La Lega è comunque lontana dall'ottenere i consensi che vorrebbe Salvini al Sud, dove invece è ben presente Fdi. Questa competizione rappresenta un problema o una forza per il centrodestra?

«Non c'è dubbio che Lega e Fdi siano in competizione per i voti lasciati liberi da Alleanza nazionale e da Forza Italia. Fino alle elezioni europee Salvini ha avuto buon gioco a occupare quel vuoto politico. Ma, a ben vedere, già prima delle Europee Fdi stava recuperando consensi e alleanze in quest' area del Paese in cui An, da cui Fdi proviene, ha sempre avuto la sua base elettorale più consistente. Dopo le Europee la competizione tra i due si è accentuata, a vantaggio della Meloni. Potrà diventare un problema se i due leader non sapranno gestire, dentro la coalizione, un rapporto che è ancora favorevole a Salvini, ma che non è più così asimmetrico come in passato».

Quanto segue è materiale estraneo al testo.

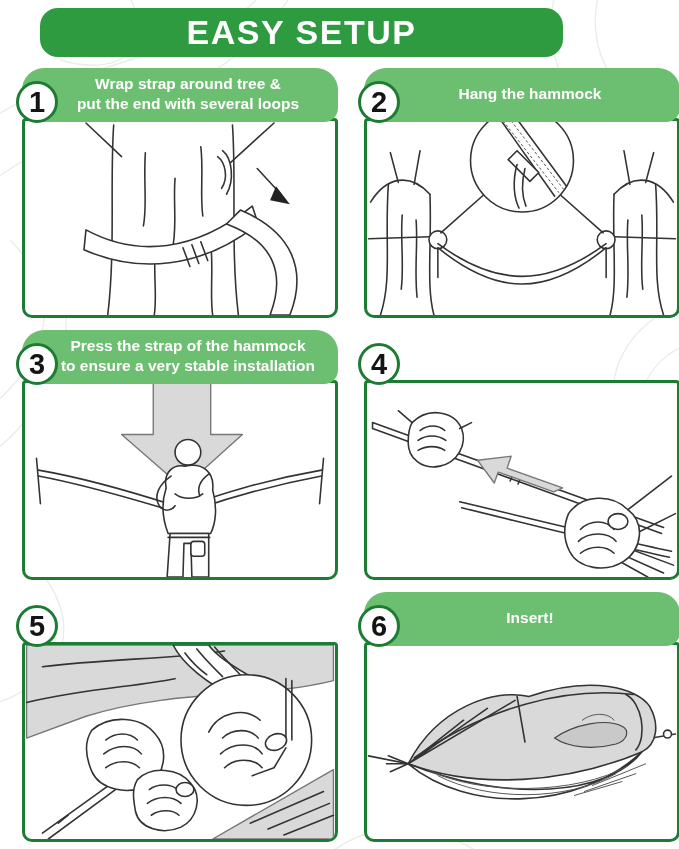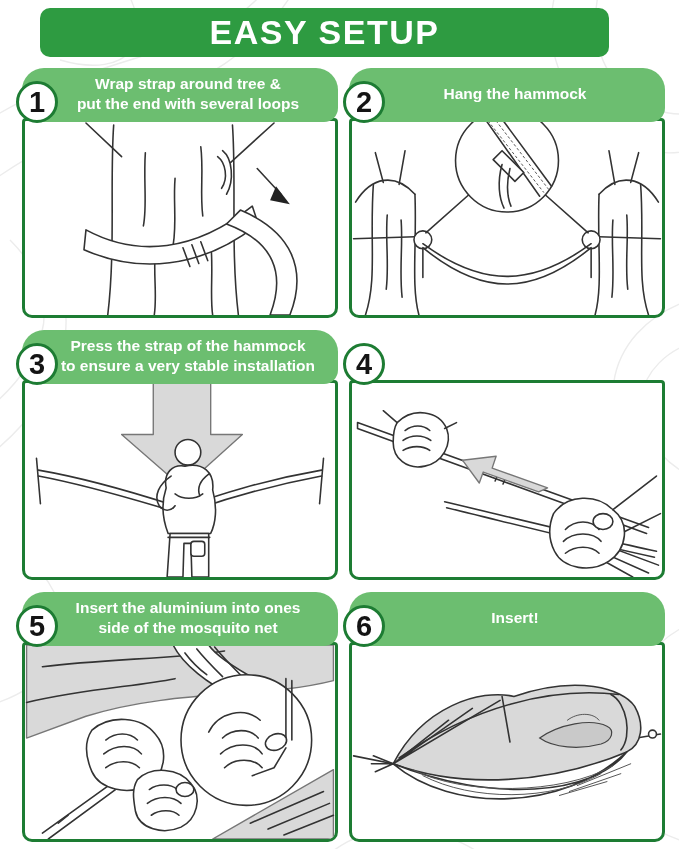--- a/index.html
+++ b/index.html
@@ -2,30 +2,30 @@
 <html><head>
 <meta charset="utf-8">
 <style>
   html,body{margin:0;padding:0;}
   body{
     width:679px;height:849px;background:#ffffff;
     font-family:"Liberation Sans",sans-serif;position:relative;overflow:hidden;
   }
   .bg-pattern{position:absolute;left:0;top:0;z-index:0;}
   .page-header{
-    position:absolute;left:40px;top:8px;width:569px;height:49px;z-index:2;
-    background:#2e9b41;border-radius:10px;
+    position:absolute;left:40px;top:8px;width:523px;height:49px;z-index:2;
+    background:#2e9b41;border-radius:18px;
     display:flex;align-items:center;justify-content:center;
   }
   .page-header h1{
     margin:0;color:#ffffff;font-size:34px;font-weight:bold;letter-spacing:1.5px;
   }
   .steps-grid{
     position:absolute;left:22px;top:68px;z-index:1;
-    display:grid;grid-template-columns:316px 316px;gap:12px 11px;
+    display:grid;grid-template-columns:316px 316px;gap:12px 26px;
   }
   .panel{position:relative;width:316px;height:250px;}
   .banner{
     position:absolute;left:0;top:0;width:316px;height:54px;z-index:2;
     background:#6cbe70;border-radius:22px 22px 14px 14px;
     display:flex;align-items:center;justify-content:center;text-align:center;
     box-sizing:border-box;padding:2px 14px 4px 30px;
   }
   .banner span{
     color:#ffffff;font-size:15.5px;font-weight:600;line-height:1.32;white-space:pre-line;
@@ -195,24 +195,20 @@
         <path class="la" d="M44,40 L30,28 M92,46 L104,40"></path>
         <path class="fill-w" d="M202,132 C216,112 246,112 262,128 C280,142 276,168 258,180 C240,192 212,188 203,170 C197,158 197,144 202,132 Z"></path>
         <path class="la" d="M214,148 C224,138 240,138 248,148 M212,160 C222,150 242,150 250,160 M214,172 C224,164 240,164 248,172"></path>
         <ellipse class="fill-w" cx="252" cy="140" rx="10" ry="8"></ellipse>
         <path class="la" d="M262,128 L306,94 M274,150 L310,132"></path>
       </svg>
     </div>
   </section>
 
   <section class="panel">
-    <div class="banner">
-      <span>Insert the aluminium into ones
-side of the mosquito net</span>
-    </div>
     <div class="badge">
       <span>5</span>
     </div>
     <div class="panel-content">
       <svg viewBox="0 0 310 196">
         <path class="fill-g" stroke="#333" d="M0,0 L310,0 L310,36 C240,54 150,44 60,72 L0,94 Z"></path>
         <path class="la" d="M16,22 C80,14 150,14 200,6 M0,58 C60,44 110,42 150,34"></path>
         <path class="fill-g" stroke="#333" d="M188,196 L310,126 L310,196 Z"></path>
         <path class="la" d="M226,180 L300,148 M244,186 L306,160 M260,192 L310,172"></path>
         <path class="fill-w" d="M148,0 C158,20 184,40 210,52 L234,36 C212,24 192,12 184,0 Z"></path>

Ma esiste davvero un blocco sostanzioso di elettori di centro privo di rappresentanza e quindi possibile terreno di conquista? O è una figura mitologica del giornalismo e della politica nostrani?

«Gli elettori di centro ci sono. Manca un'offerta adeguata. Troppe formazioni che gravitano in quell'area non riescono a parlare a quegli italiani».

Di certo una legge proporzionale favorirebbe la nascita di nuove sigle. È già spuntato un partito cattolico, su spunto dell'economista Stefano Zamagni e benedetto dal Vaticano. In Italia essere credenti è ancora un segno di identità politica? Gli elettori e i politici cattolici si sono sparsi in tutti i partiti, non sembrano avere nostalgia della Dc...

«Un sistema proporzionale favorisce la proliferazione di sigle, ma molto dipenderà dalla soglia di sbarramento prevista dalla legge. Quanto a un partito dei cattolici, oggi non vedo le condizioni perché una iniziativa del genere possa avere successo. E mi pare che nemmeno la Chiesa sia davvero interessata».